実験台は誰にしよう。通りすがりの隊商だと、ひっくり返った後のフォローが大変だし。露店を出して不特定多数に食べさせても、追跡調査が出来ないし。
そうだ。ヴァンさんに頼もう。そもそも、カンタランタを使うことを思いついたのは、ヴァンさん達のアレが切っ掛けだ。
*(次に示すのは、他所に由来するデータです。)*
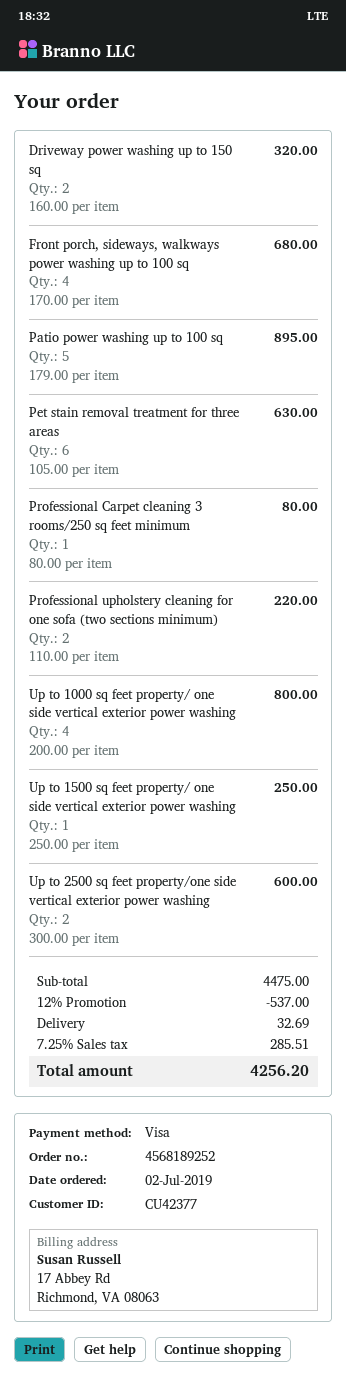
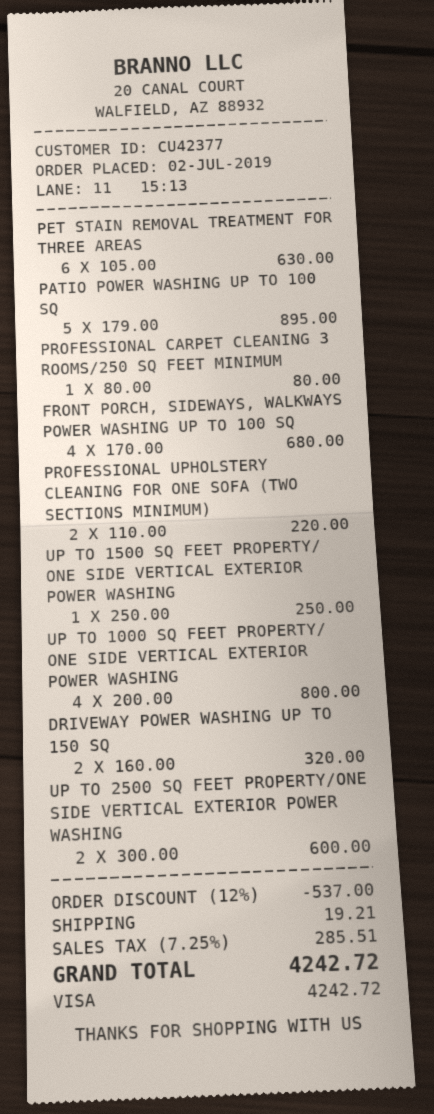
shipping: 32.69 -> 19.21
total: 4256.20 -> 4242.72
わたしが悪役として完成するための犠牲だ。光栄に思うがいい。くっくっくっ。
妙な沈黙が降りた部屋に、青い顔をしたステラさんが戻ってきた。
「・・・皆さん、どうかしましたか? 顔色が悪いですよ?」
「はあ」
「ロナちゃんは、こう、姫さんの上を行く、かもしれない」
「はい?」
「妃殿下こそ。お顔の色が優れませんが」
「それが、陛下からの呼び出しでした」
「それが?」
「・・・ずるい。と」
「「・・・」」
男二人が沈黙した。
「何が? 単騎で、砦に駆けつけたこと?」
「違います。昨日の、料理です。それに、保存容器もあったはずなのに、なぜ残っていないのか、って・・・」
「「「・・・」」」
スーさん。奥さんに向かって、それはないんじゃない?
「明日には、迎えの馬車が到着します。それで、どうしてこんなことになったのか、直接説明しなさい、と。珍しく本気で怒ってました」
「あ〜、あのー。妃殿下。我々も、ですか?」
ワッツさんが、びくびくしながら、それでも確認する。
「そこは、なんとか。でも、俸給は下げられるかも、です。すみません」
「「・・・」」
「王様の怒りポイントが仲間はずれって、大丈夫なの?」
「「「・・・・・・」」」
ローデン王宮。もうだめかもしれない。
正○丸入り肉団子は、お勧めできません。